The Rays' bullpen had to pick up a lot of the early season slack. They lead the Majors in relief innings pitched and often were stretched thin earlier this year. Grant Balfour, brought in for two years and $12 million, pitched his way out of Tampa Bay's closer job.
But with Jake McGee, Joel Peralta, Juan Carlos Oviedo, Brad Boxberger and Cesar Ramos turning in solid work and a number of reliable options available in the Minors if needed, there's hope for the relief corps.
So now, the Rays' challenge is the same as always: getting their lineup to crank out enough runs to support the pitching staff. They have the lowest-scoring offense in the American League. They've been shut out nine times. They've scored fewer than five runs 43 times, and they're 10-33 in those games.
"We've never been an offensive juggernaut. That's never been our M.O. We've always pitched it and caught it," Maddon said. "We haven't been able to fill in some of the blanks offensively. We were able to do that. We're not able to do that right now."
Tampa Bay believes its season-long struggle to put runs on the board has been a confluence of several factors, but it ultimately comes down to a collective case of underperformance. Seemingly every hitter has been worse this season than his track record would suggest.
But that's also why the Rays cling to some sliver of hope -- the same reason there was so much of it for this team during the early morning Spring Training workouts in Port Charlotte, Fla. They believe they've put together a talented roster, one capable of making a deep run in October, no matter how many players are injured or how far back they've fallen in the standings.
"I think the biggest and best thing about data and the things that we use is it's kind of a fog light," Friedman said Wednesday, when the Rays returned home from the worst road trip in Tampa Bay history. "We have that same reaction that other people do when you're watching a game and certain things don't play out the way you want them to. But under the surface and peeling it back, we have really good players that are going to have really good years. It just hasn't synced up so far this year.

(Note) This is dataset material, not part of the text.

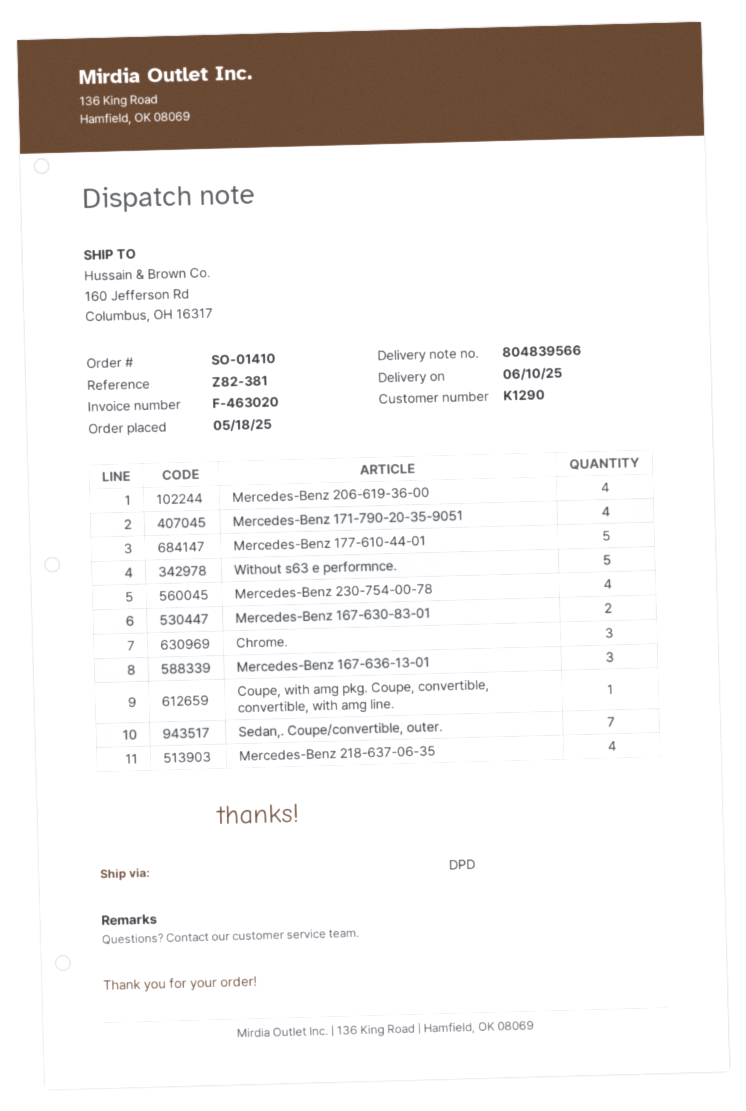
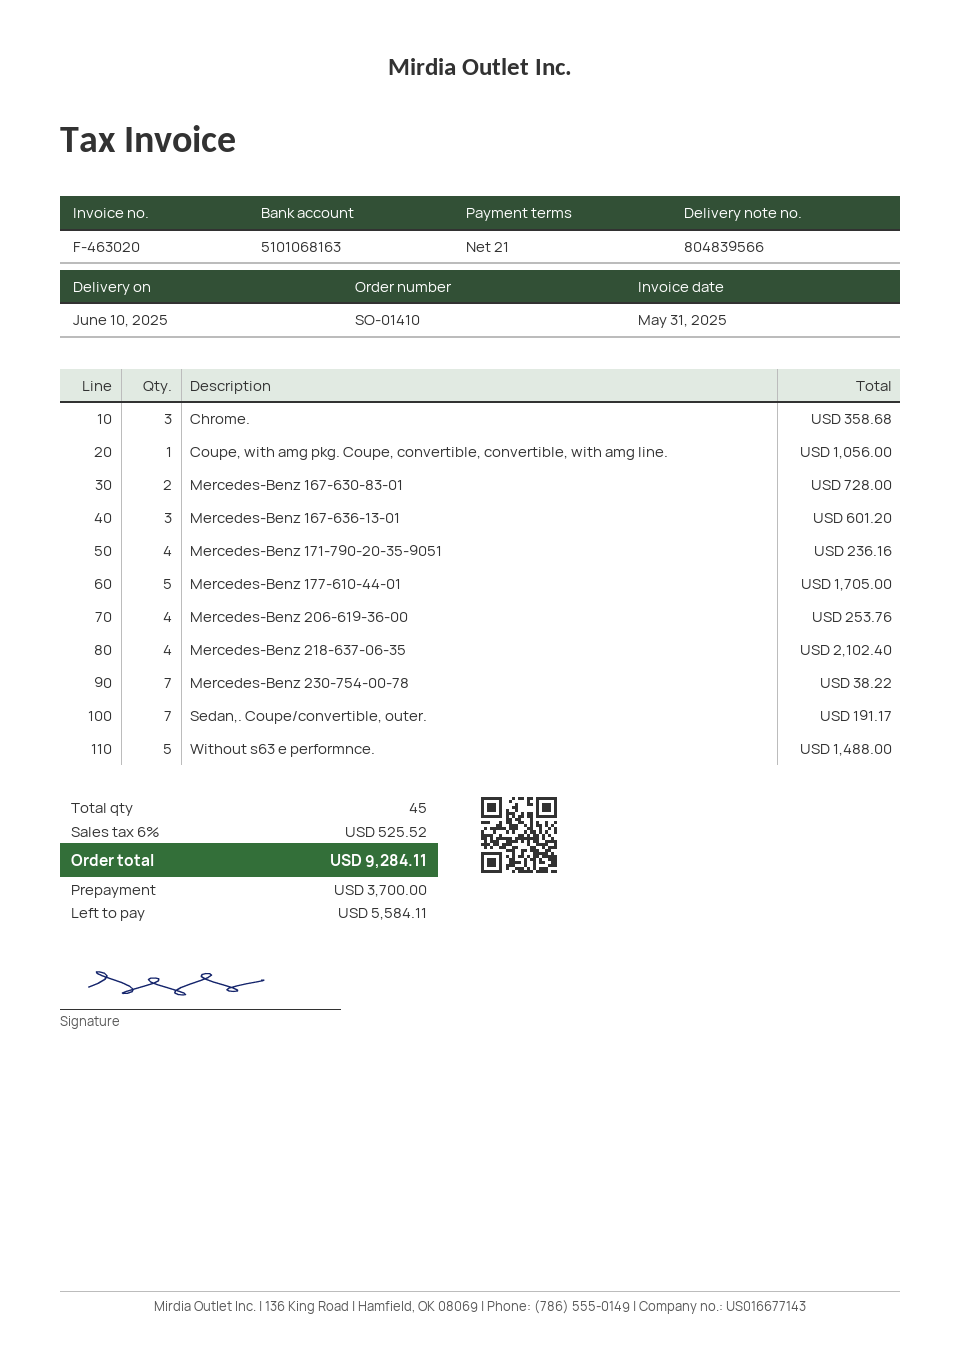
Mercedes-Benz 230-754-00-78: 4 -> 7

"Everything that I know about the game and everything that we've done in looking at things suggests that we're going to be significantly better. So I believe in that."
That's why Maddon set a high bar for them Wednesday night: get to 50-50 and see what happens. It may seem like a daunting goal, but Maddon pointed out the Rays have gone on similar runs while "standing on our heads in the past." And it's true: They went 21-5 last July.
But there is a sense of urgency for Tampa Bay as the club tries to turn things around.
"It's definitely doable for this club. We haven't played anywhere near what we believe we're capable of," second baseman Ben Zobrist said. "That belief is there that it's going to happen at some point. We just hope when it happens, it's not too late."
As the losses pile up, the rumor mill has begun churning about the availability of players like Price, Zobrist and outfielder Matt Joyce so the Rays can replenish their farm system, save money and look toward next year. But Friedman said he was "not at all" thinking about the idea that Tampa Bay might become sellers before the July 31 Trade Deadline.
The Rays have almost their entire roster under team control for several more years, too, so their plan is as much about 2015 as it is this year. It's impossible to predict what will happen in July or further down the road, of course, but it would seem that Tampa Bay plans to keep its core intact.
"If we didn't believe in the talent level of this group, we'd have a different mindset, probably. But we do [believe in them]," Friedman said. "When we wake up one day, hopefully we're right back in the thick of things. You can't do that if you don't have the talent to do it. But we believe very strongly that we do."
The Rays' season hinges on that belief turning into reality. They have underperformed to a stunning degree thus far, but is that who they are? Are they the worst team in baseball? Or have their overlapping cold spells simply set up one collective hot streak that somehow slingshots them back into contention?
It would be a long climb back, and it would have to start immediately. But the Rays believe in the numbers, and they believe in their players.
"We believe that these guys at the end of the year will be plus-or-minus a few percent of kind of who they've been," Friedman said. "You think, at the end of the year, these guys for the most part are going to be who they are.
"If that's the case, then we're in for a fun four months of watching guys play really well."